Staking its future growth on building natural gas reserves, Calgary-based Penn West Petroleum Ltd. has unveiled a record exploration and development program for 2003 to reflect a strong inventory of Canadian prospects and a “favorable” commodity price outlook for the year.

The independent’s initial capital expenditure budget for 2003 ranges between C$550-$650 million. Of that amount, about C$490 million will be allocated to exploration and development activities, with the balance allocated to property acquisitions. However, Penn West said that it is possible that “additional acquisitions or drilling opportunities” could up the budget as the year progresses.

Exploration and development plans include an aggressive drilling program in the first quarter, focusing on natural gas growth in its northern core area of the Western Canadian Sedimentary Basin. Penn West plans to drill approximately 500 net wells in 2003, with production estimated to average 104,000-109,000 boe/d. These production targets provide for only a modest level of acquisition spending in the range of $60 to $160 million, less than the average actual spending of C$227 million over the past three years.

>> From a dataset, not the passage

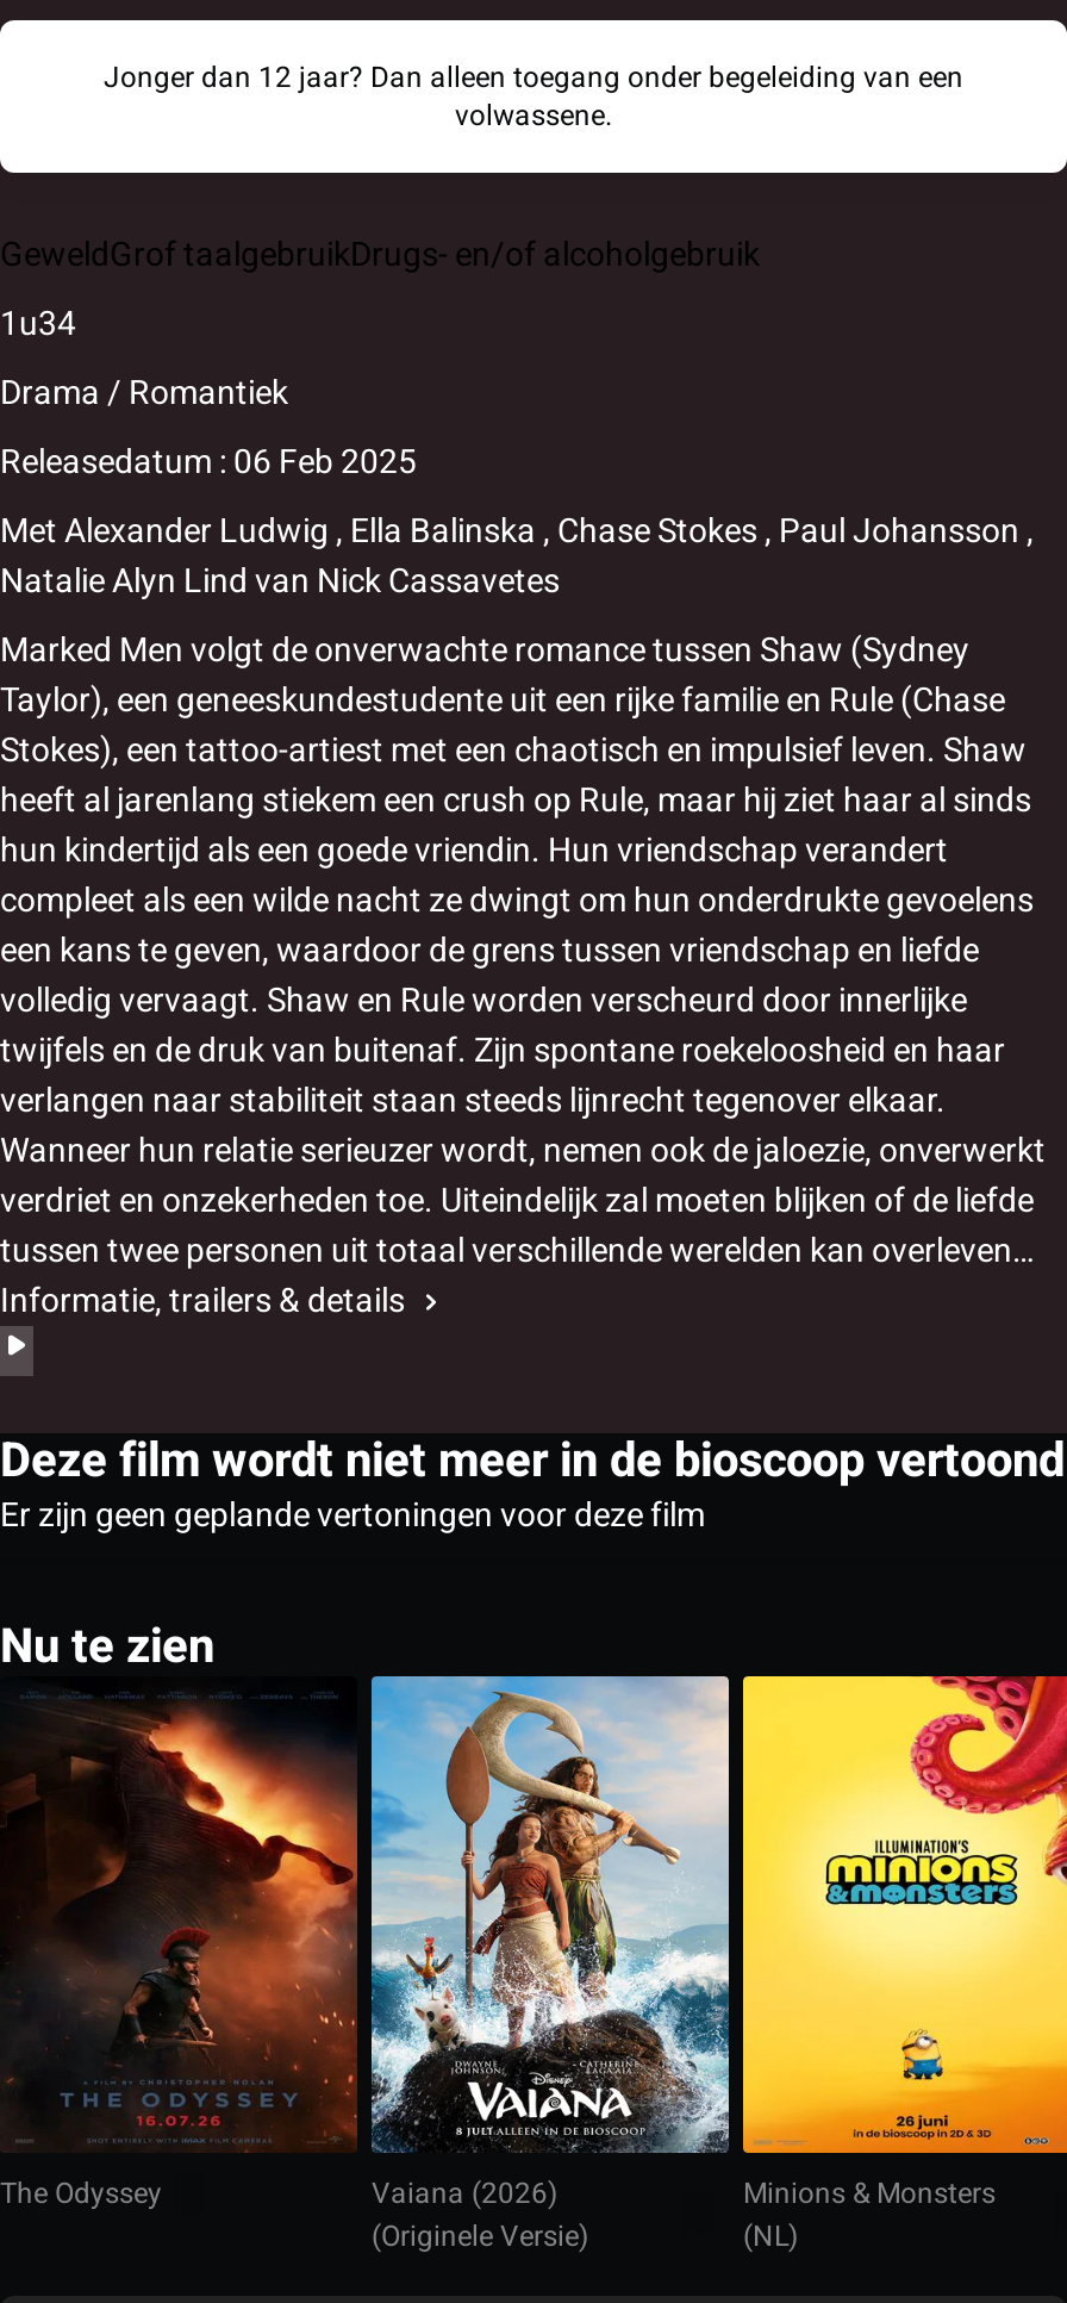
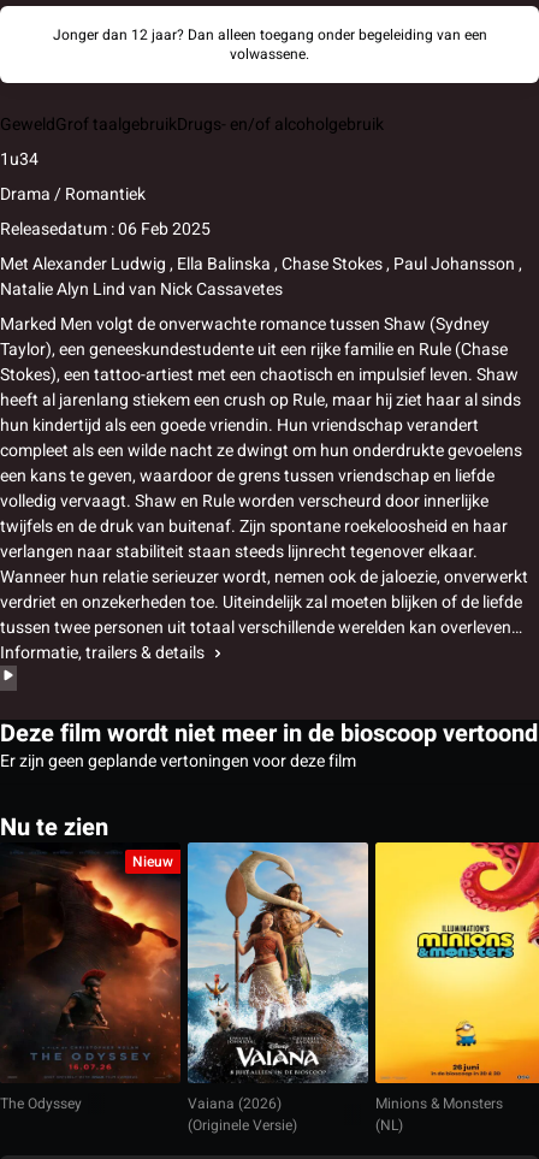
none -> [132,851,173,873] Nieuw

Penn West’s production mix for 2003 will continue to be weighted toward natural gas. For budgeting purposes, commodity prices for 2003 have been assumed to average US$24.00/bbl WTI and C$4.90/Mcf at the plant gate. Penn West has a moderate hedging program in place that covers 17,500 bbl/d through the first half of 2003 at an average floor of US$22.90/bbl and an average ceiling of US$27.90/bbl. The company also has hedged 100 MMcf/d for the first quarter at an average plant gate floor price of C$4.40/Mcf and an average ceiling price of US$7.40/Mcf.

Cash flow this year will range between C$520-$570 million after forecasted cash taxes of C$60-$90 million, equating to C$9.60-$10.50 basic per share, the company said. Most of Penn West’s capital expenditures will be funded from internally generated cash flow under these assumptions. Net income is expected to be C$180-$200 million, or C$3.30-$3.70 basic per share.

Penn West expects to maintain a strong balance sheet throughout the year, with year-end debt to annual cash flow at a ratio of 1.1-1. Penn West has appointed KPMG LLP to act as its auditor until the next annual meeting of shareholders, replacing former auditor Arthur Andersen LLP.